Para Neil Turok y los gestores del AIMS, el mayor de los recursos de África no son sus minas o sus bosques, sino sus habitantes y las ideas que estos puedan aportar para el desarrollo de sus países. Para ellos, los enormes retos que enfrenta África deben ser correspondidos por un esfuerzo por promover el talento y la creatividad de sus habitantes al más alto nivel. Desde la inauguración de su campus principal en Muizenberg (Sudáfrica), el AIMS ha producido 960 graduados provenientes de 42 naciones africanas que trabajan hoy en la academia o en la industria, estudiando problemas tan diversos como la distribución del fluido eléctrico en Zambia, el desarrollo de robots para reducir los riesgos de la minería en Sudáfrica o el análisis de los patrones de transmisión de la malaria en Tanzania, por mencionar unos ejemplos.

Gracias al apoyo de numerosos gobiernos e industrias, el AIMS opera centros en Senegal, Ghana, Camerún y Tanzania, no solamente fomentando el talento de los estudiantes sino también capacitando a los profesores locales en ciencias y matemáticas y promoviendo estas áreas del conocimiento entre la población.

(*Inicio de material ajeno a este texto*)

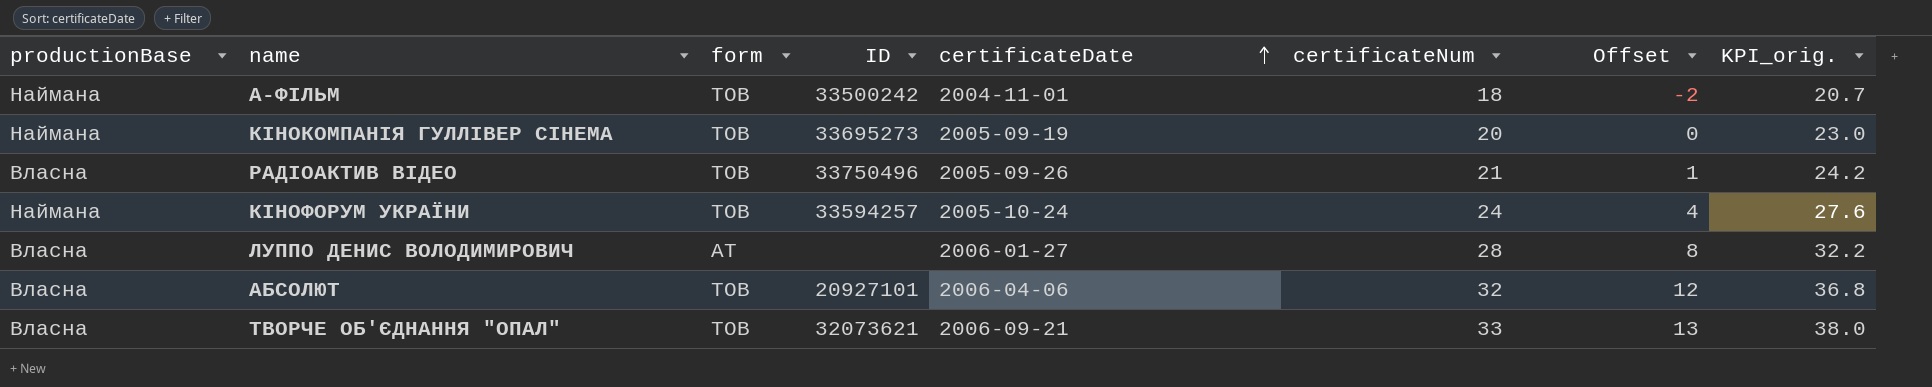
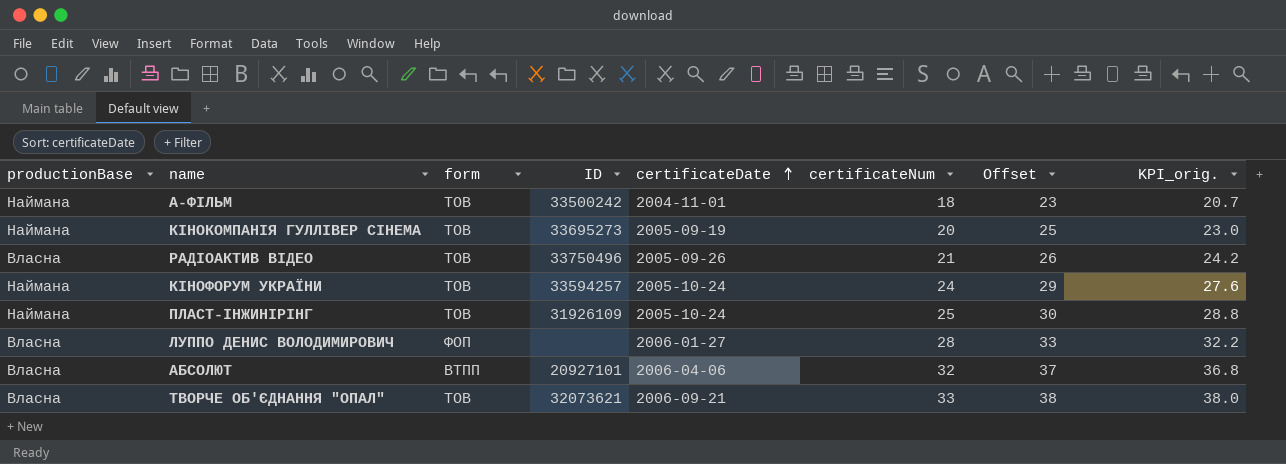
column Offset | formula: [certificateNum] - 20 -> [certificateNum] + 5
row ПЛАСТ-ІНЖИНІРІНГ: none -> Наймана | ТОВ | 31926109 | 2005-10-24 | 25 | 30 | 28.8
ЛУППО ДЕНИС ВОЛОДИМИРОВИЧ | form: АТ -> ФОП
АБСОЛЮТ | form: ТОВ -> ВТПП

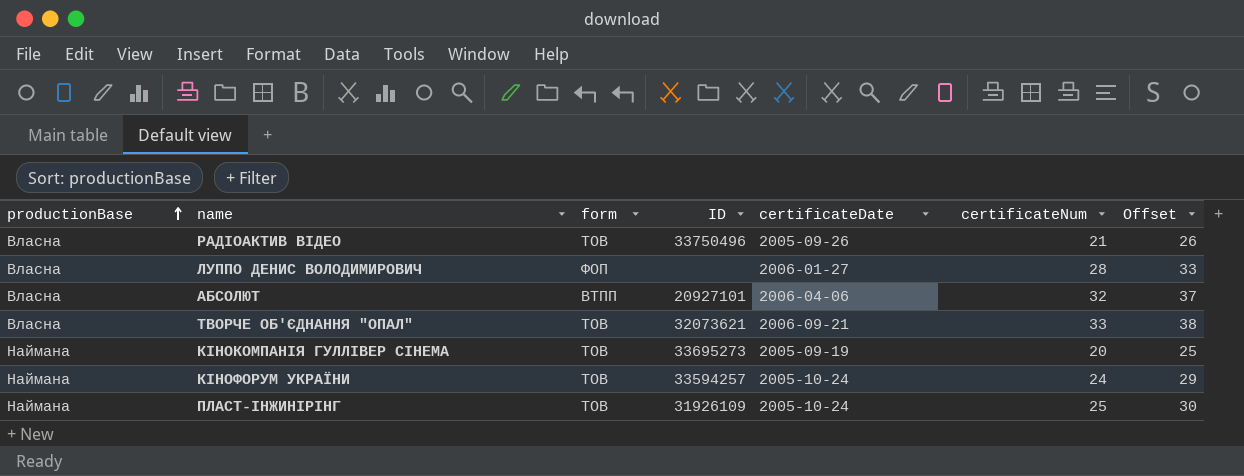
row order: certificateDate ascending -> productionBase ascending
column KPI_orig. | formula: [certificateNum] * 1.15 -> none
row А-ФІЛЬМ: Наймана | ТОВ | 33500242 | 2004-11-01 | 18 | 23 | 20.7 -> none

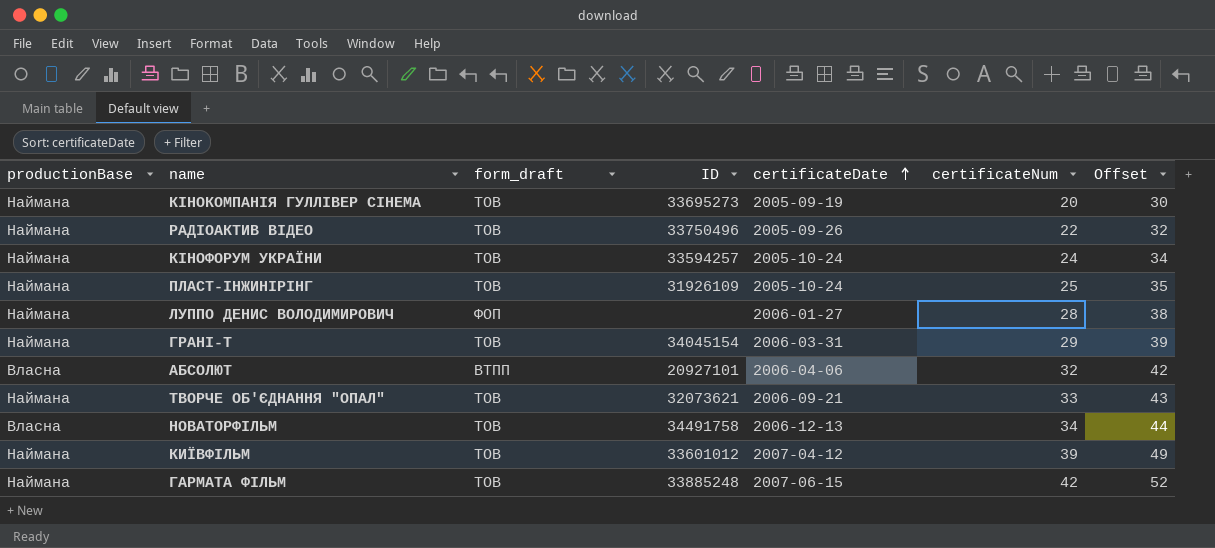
row order: productionBase ascending -> certificateDate ascending
column name: form -> form_draft
column Offset | formula: [certificateNum] + 5 -> [certificateNum] + 10
РАДІОАКТИВ ВІДЕО | productionBase: Власна -> Наймана
РАДІОАКТИВ ВІДЕО | certificateNum: 21 -> 22
ЛУППО ДЕНИС ВОЛОДИМИРОВИЧ | productionBase: Власна -> Наймана
row ГРАНІ-Т: none -> Наймана | ТОВ | 34045154 | 2006-03-31 | 29 | 39
ТВОРЧЕ ОБ'ЄДНАННЯ "ОПАЛ" | productionBase: Власна -> Наймана
row НОВАТОРФІЛЬМ: none -> Власна | ТОВ | 34491758 | 2006-12-13 | 34 | 44
row КИЇВФІЛЬМ: none -> Наймана | ТОВ | 33601012 | 2007-04-12 | 39 | 49
row ГАРМАТА ФІЛЬМ: none -> Наймана | ТОВ | 33885248 | 2007-06-15 | 42 | 52

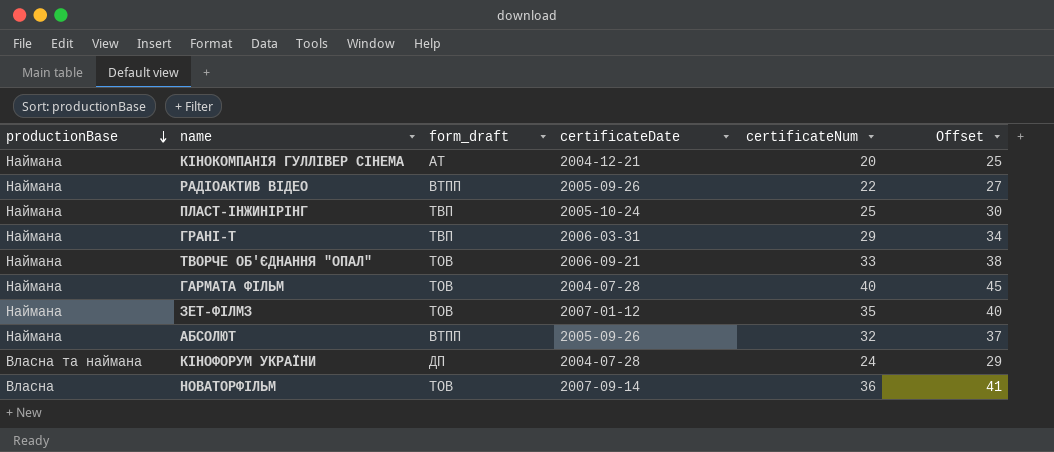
row order: certificateDate ascending -> productionBase descending
column ID | position: 4 -> none
column Offset | formula: [certificateNum] + 10 -> [certificateNum] + 5
row ЛУППО ДЕНИС ВОЛОДИМИРОВИЧ: Наймана | ФОП | none | 2006-01-27 | 28 | 38 -> none
row КИЇВФІЛЬМ: Наймана | ТОВ | 33601012 | 2007-04-12 | 39 | 49 -> none
КІНОКОМПАНІЯ ГУЛЛІВЕР СІНЕМА | form_draft: ТОВ -> АТ
КІНОКОМПАНІЯ ГУЛЛІВЕР СІНЕМА | certificateDate: 2005-09-19 -> 2004-12-21
РАДІОАКТИВ ВІДЕО | form_draft: ТОВ -> ВТПП
ПЛАСТ-ІНЖИНІРІНГ | form_draft: ТОВ -> ТВП
ГРАНІ-Т | form_draft: ТОВ -> ТВП
ГАРМАТА ФІЛЬМ | certificateDate: 2007-06-15 -> 2004-07-28
ГАРМАТА ФІЛЬМ | certificateNum: 42 -> 40
row ЗЕТ-ФІЛМЗ: none -> Наймана | ТОВ | 2007-01-12 | 35 | 40
АБСОЛЮТ | productionBase: Власна -> Наймана
АБСОЛЮТ | certificateDate: 2006-04-06 -> 2005-09-26
КІНОФОРУМ УКРАЇНИ | productionBase: Наймана -> Власна та наймана
КІНОФОРУМ УКРАЇНИ | form_draft: ТОВ -> ДП
КІНОФОРУМ УКРАЇНИ | certificateDate: 2005-10-24 -> 2004-07-28
НОВАТОРФІЛЬМ | certificateDate: 2006-12-13 -> 2007-09-14
НОВАТОРФІЛЬМ | certificateNum: 34 -> 36

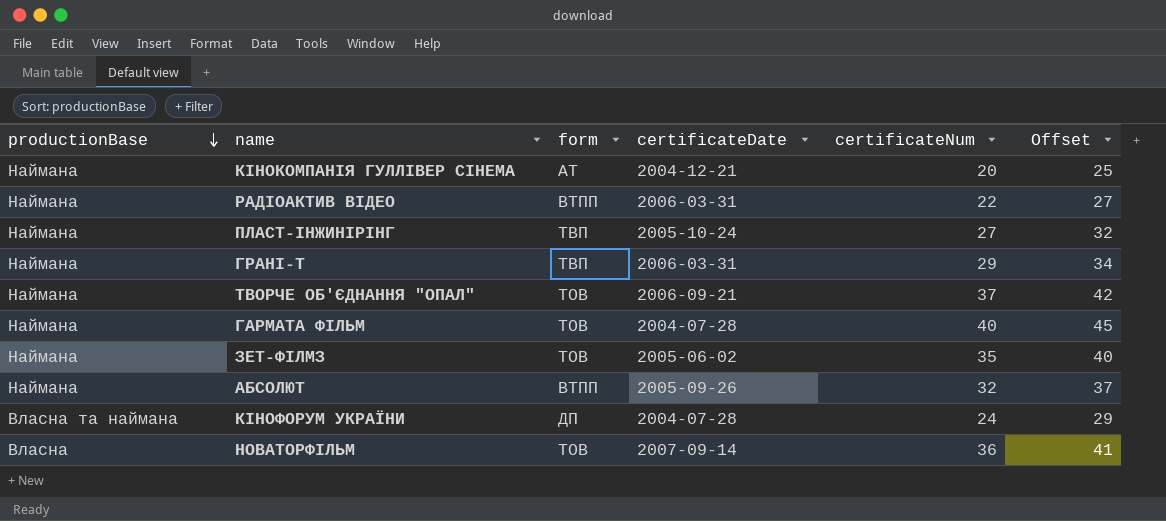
column name: form_draft -> form
РАДІОАКТИВ ВІДЕО | certificateDate: 2005-09-26 -> 2006-03-31
ПЛАСТ-ІНЖИНІРІНГ | certificateNum: 25 -> 27
ПЛАСТ-ІНЖИНІРІНГ | Offset: 30 -> 32
ТВОРЧЕ ОБ'ЄДНАННЯ "ОПАЛ" | certificateNum: 33 -> 37
ТВОРЧЕ ОБ'ЄДНАННЯ "ОПАЛ" | Offset: 38 -> 42
ЗЕТ-ФІЛМЗ | certificateDate: 2007-01-12 -> 2005-06-02

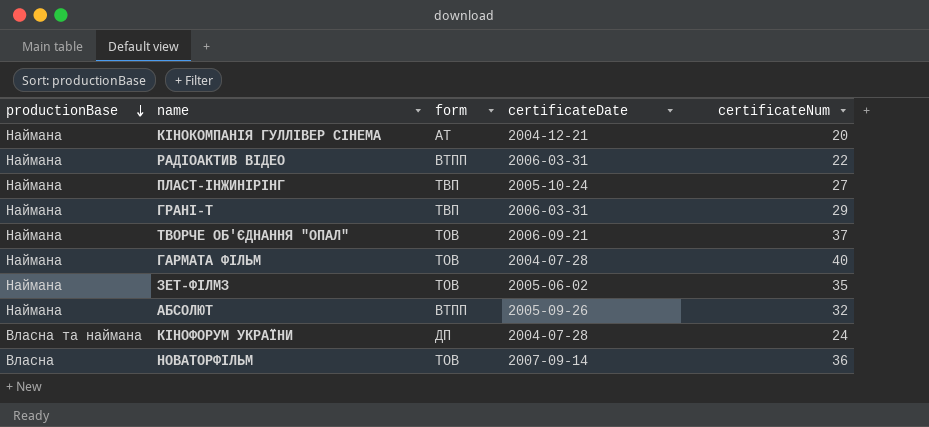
column Offset | formula: [certificateNum] + 5 -> none

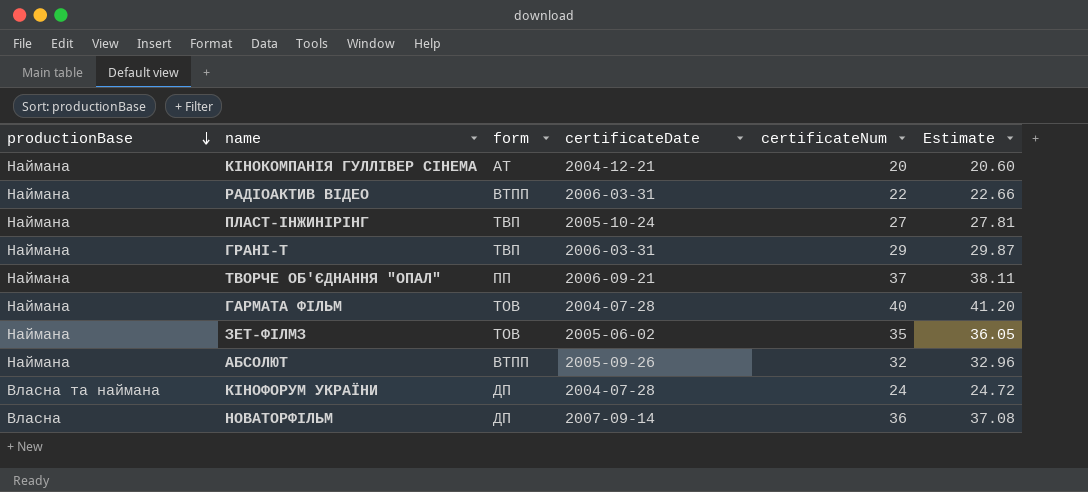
column Estimate | formula: none -> [certificateNum] * 1.03
ТВОРЧЕ ОБ'ЄДНАННЯ "ОПАЛ" | form: ТОВ -> ПП
НОВАТОРФІЛЬМ | form: ТОВ -> ДП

Para 2020, el AIMS espera abrir 15 centros en todo el continente y desarrollar la iniciativa Próximo Einstein. Bajo la premisa de que el próximo talento en física o matemática puede venir de cualquier lugar si las oportunidades de educación están disponibles, el AIMS ofrece un programa para estudiantes del continente con la intención de reducir el inmenso abismo en educación en ciencias que los separa de Europa y Norteamérica.

Dentro de esta iniciativa, cada año entre 50 y 60 estudiantes (graduados de pregrado en matemáticas, física, ingeniería o cualquier otra área con formación en matemáticas) son admitidos en los centros de AIMS luego de un competitivo proceso de selección (aproximadamente uno de cada cinco aplicantes es admitido). Al menos una tercera parte de ellos son mujeres. Allí se someten a un intenso programa de diez meses en el que se entrenan en habilidades que van desde computación e idiomas hasta análisis estadístico y métodos matemáticos. Los gastos del programa, su desplazamiento hacia los centros, la alimentación y la estadía son cubiertos por el AIMS. Además de lavar su propia ropa, su única responsabilidad durante el programa son sus estudios.

Entre los profesores se encuentran voluntarios que incluyen ganadores del Nobel y científicos de altísimo nivel. Más allá de las clases se espera que los estudiantes del AIMS formen redes y canales de comunicación duraderos a través de la convivencia y las actividades en un entorno de aprendizaje disponible las 24 horas. Muchos de ellos esperan continuar sus carreras en ciencia como estudiantes de doctorado en grupos de investigación alrededor del mundo, pero muchos otros se convertirán en líderes y empresarios, ejemplos y polos de difusión de la importancia de la ciencia para el desarrollo en sus países.

Sin lugar a dudas, los enormes problemas de África y del mundo no se van a solucionar a corto plazo. Pero para Neil Turok y las personas que apoyan iniciativas como el AIMS, la ciencia es la herramienta más poderosa paracomenzar a enfrentarlos.

La ciencia conjuga las habilidades matemáticas y la capacidad de analizar observaciones que son fundamentales no solamente para resolver problemas de física o biología sino también para entender el mundo moderno. Tener más ciudadanos que desarrollen esas habilidades significa tener mejores herramientas para enfrentar el futuro. Buscar el próximo Einstein no es pensar solamente en el genio que descifre la naturaleza del espacio-tiempo, también significa fomentar el potencial de todas las personas que pueden liderar la respuesta a los desafíos que plantea el mundo.